A drop in the bucket. Most data on the internet is a waste of space. And that's a whole hell of a lot of data. Gigabytes and gigabytes... That reminds me, there's a course on Data Mining offered in the winter. I have to remember to take it. I don't have many RIT winters left...
That's a sobering thought. College is more than half over. A lot more than half over. I'm close to the end of the third year. They say it's a five year program, but that's counting a full year of co-op, and you're probably away from the school for that time. Shit. Shit shit shit. I've never been on a date. My life is passing away right before my eyes.

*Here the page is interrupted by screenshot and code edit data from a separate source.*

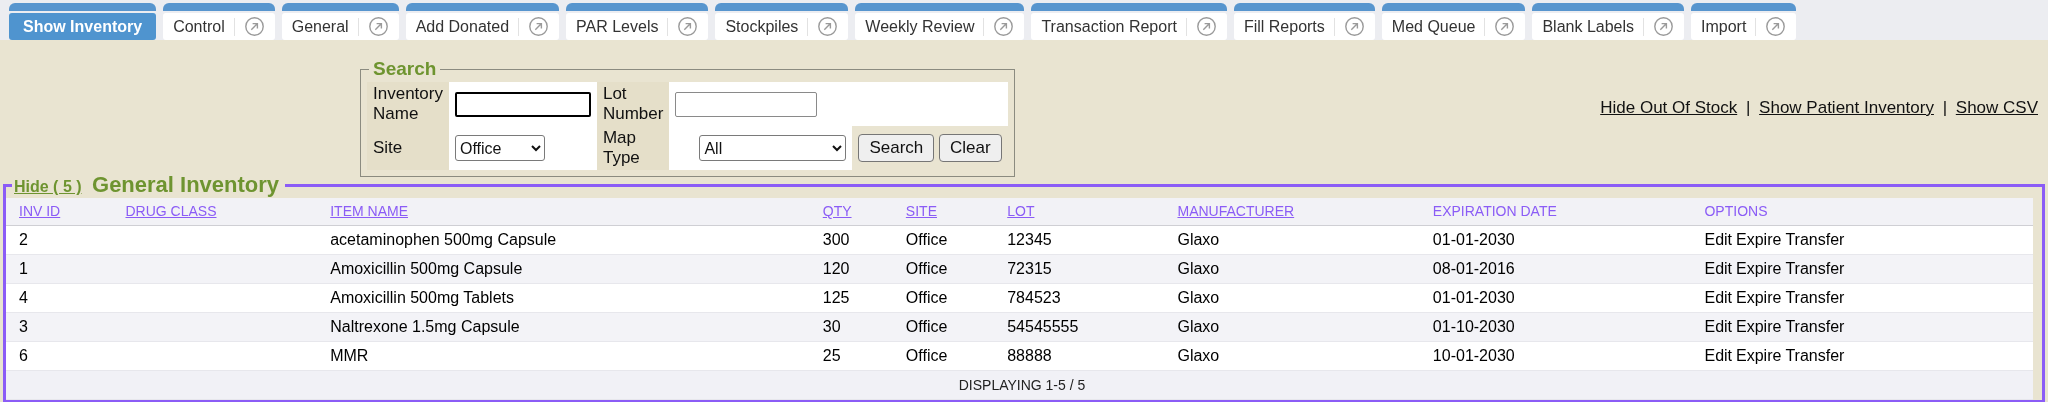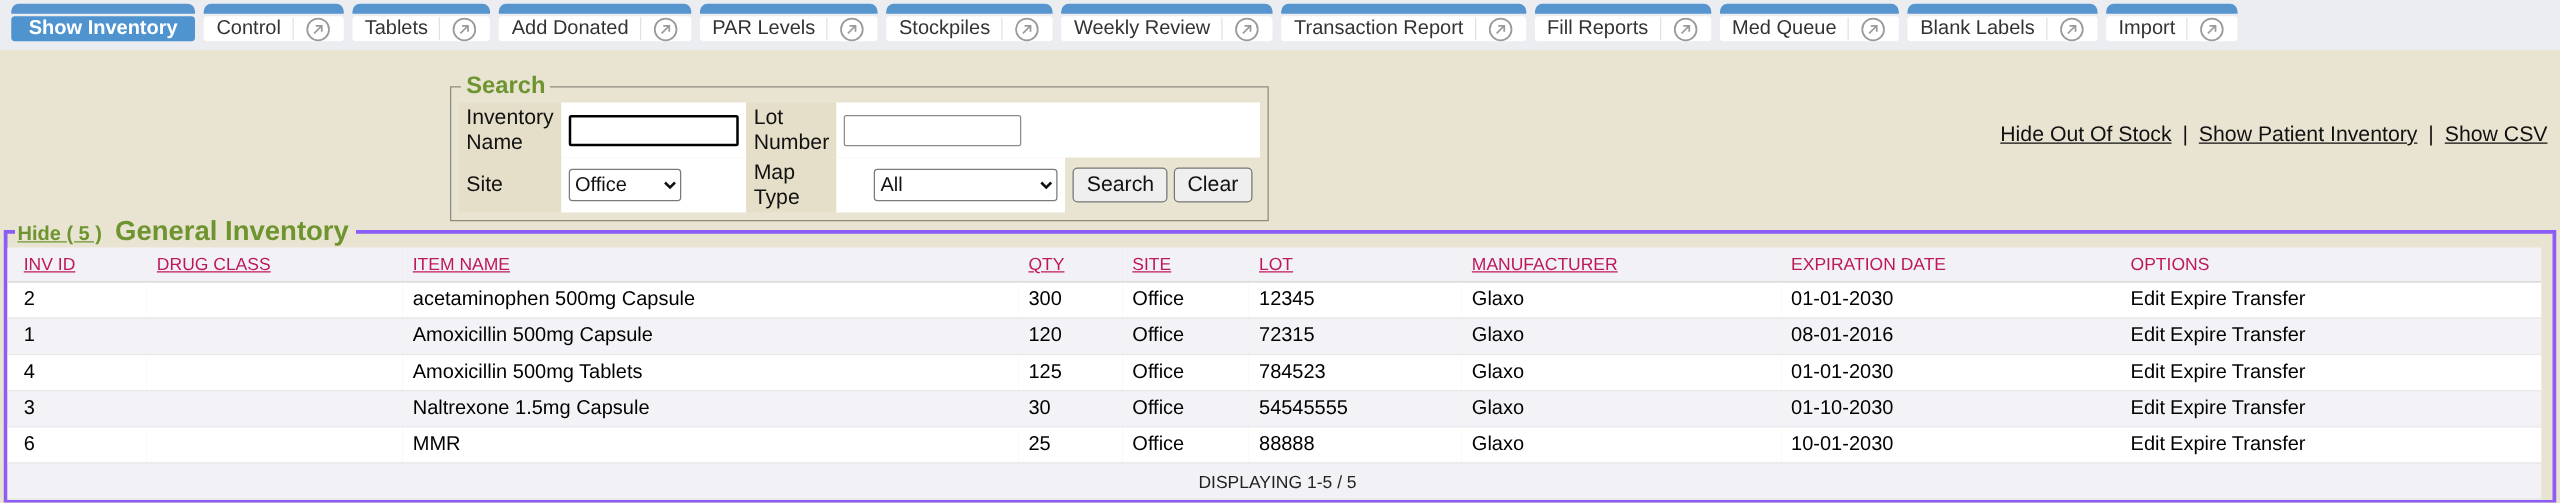--- a/index.html
+++ b/index.html
@@ -20,7 +20,7 @@
   .tab { display:flex; flex-direction:column; cursor:pointer; }
   .tab-cap { height:8px; background:#5795ce; border-radius:6px 6px 0 0; }
   .tab-body {
-    margin-top:2px; height:20px; background:#ffffff;
+    margin-top:2px; height:27px; background:#ffffff;
     border-radius:3px; display:flex; align-items:center;
     padding:0 10px; gap:9px; font-size:16px; color:#333;
     white-space:nowrap;

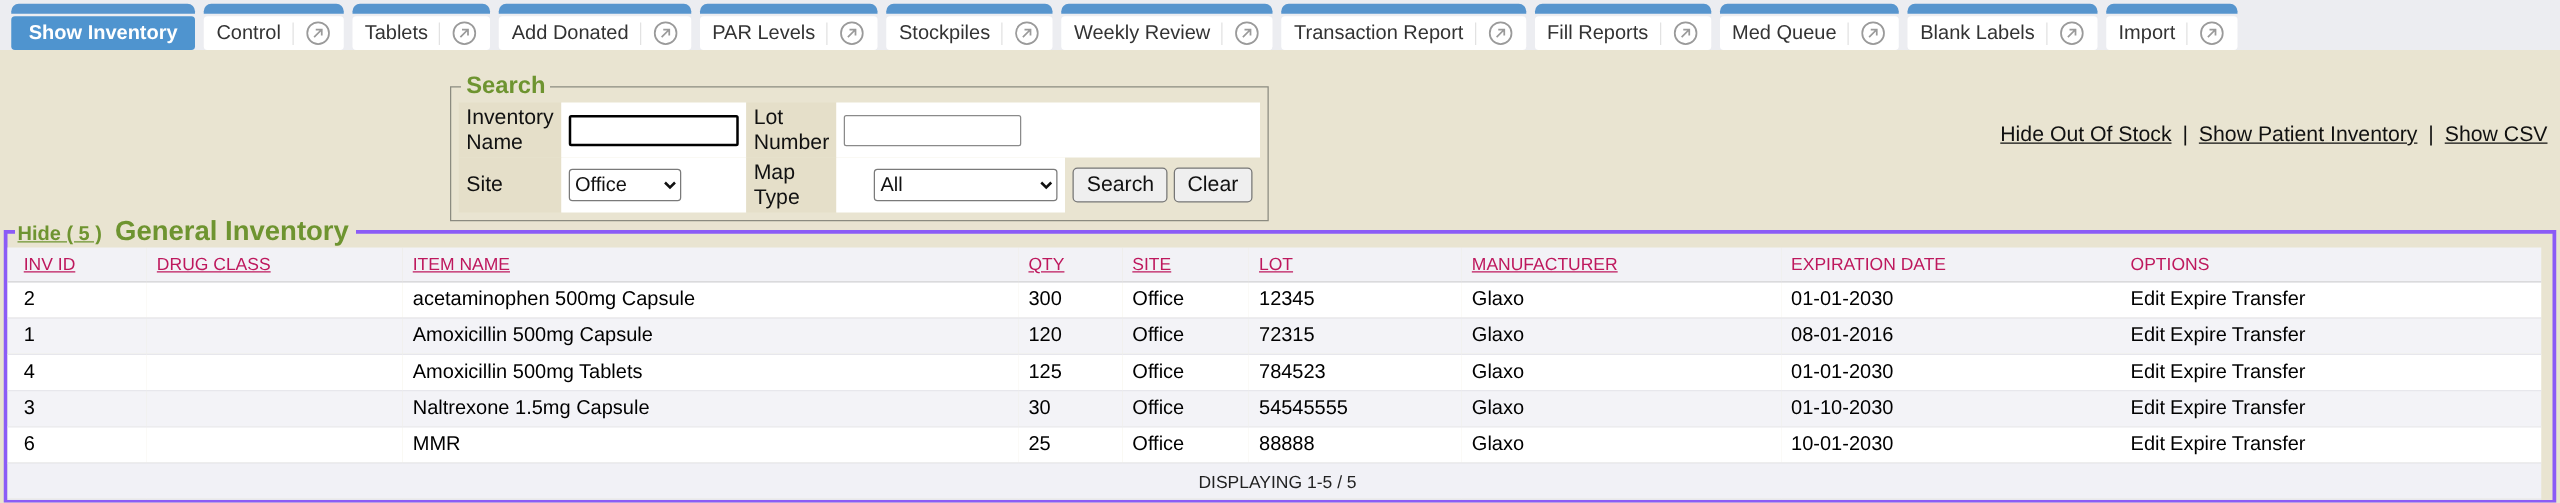--- a/index.html
+++ b/index.html
@@ -129,7 +129,7 @@
     <div class="tab">
     <div class="tab-cap"></div>
     <div class="tab-body">
-      <span class="tab-label">Tablets</span>
+      <span class="tab-label">General</span>
       <span class="tab-divider"></span>
       <span class="tab-icon">
         <svg width="21" height="21" viewBox="0 0 21 21">

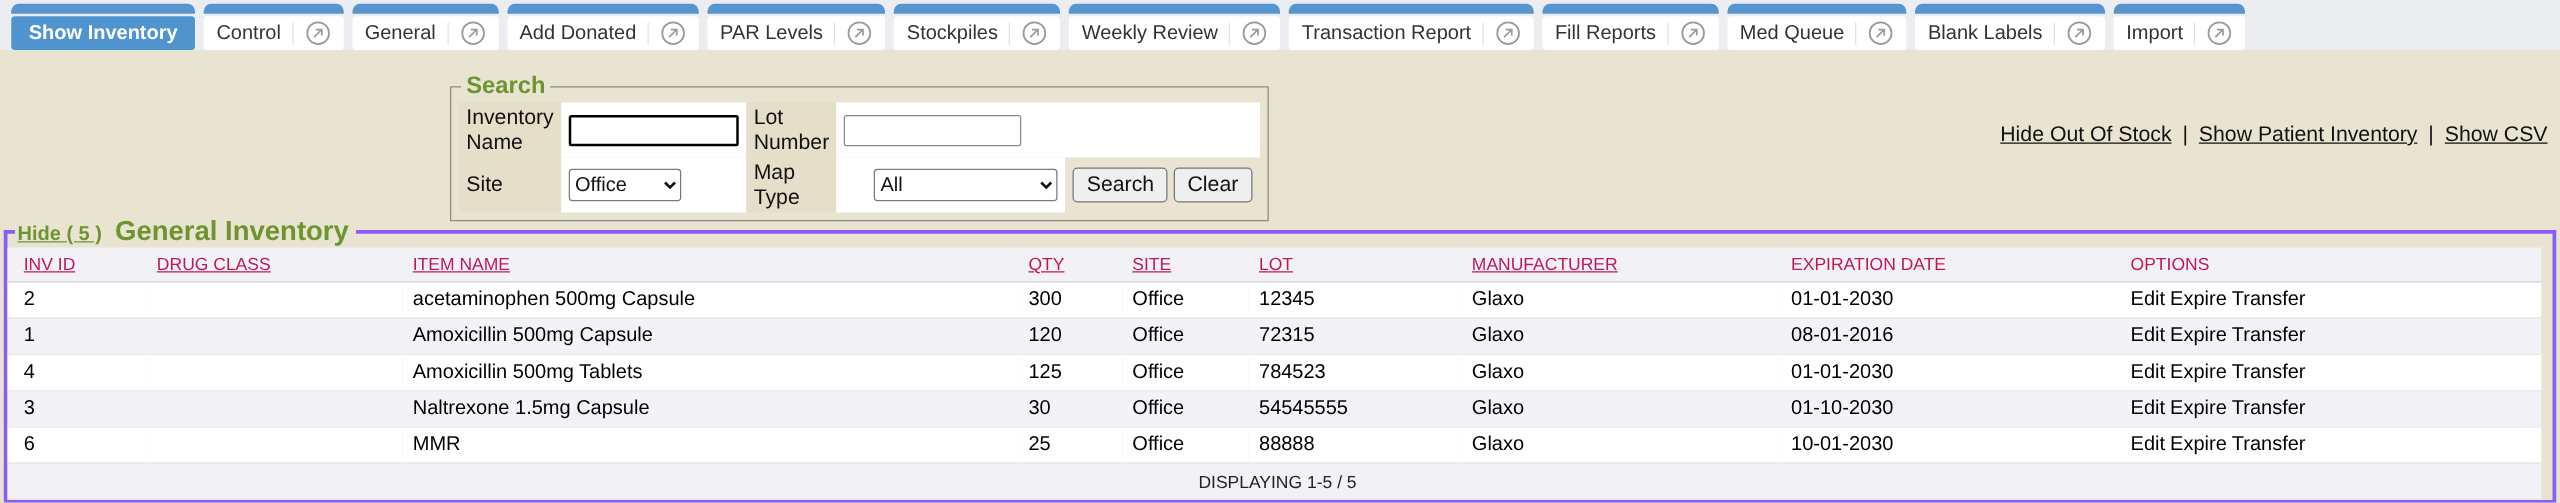--- a/index.html
+++ b/index.html
@@ -85,7 +85,7 @@
   table.inv-table { width:100%; border-collapse:collapse; font-size:16px; color:#000; }
   table.inv-table th {
     background:#f2f2f6; text-align:left; font-weight:normal;
-    font-size:14px; color:#be185d; padding:5px 8px; height:27px;
+    font-size:14px; color:#8b5cf6; padding:5px 8px; height:27px;
     border-bottom:1px solid #cfcfd4; white-space:nowrap;
   }
   table.inv-table th.sortable { text-decoration:underline; cursor:pointer; }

This is depressing. I don't want to think about this anymore. I have to do something. I really do.
Them mentioned Free Associating Writing in The Sixth Sense. that's not what I'm doing. I am thinking about what I'm saying. I'm just writing most of it down. This is a lot longer than I thought it was going to be, and I'm rambling because I'm very tired and I need to go to bed. Rambling isn't necessarily a bad thing. Now if only I was talking to someone instead of talking to myself.
Enough of this. Goodnight, internet. Sleep tight.
Maybe in a week or so I'll link to this blog in my profile or something. Writing shit down and posting it isn't the same as exposing it to the world of people I know, whose opinions I care about. I'll get there eventually. Think in terms of positive action. I wonder if this is going to make sense when I go back and read it again. I wonder if it makes sense to anybody else.
Okay, seriously now. I'm going to bed. Goodnight.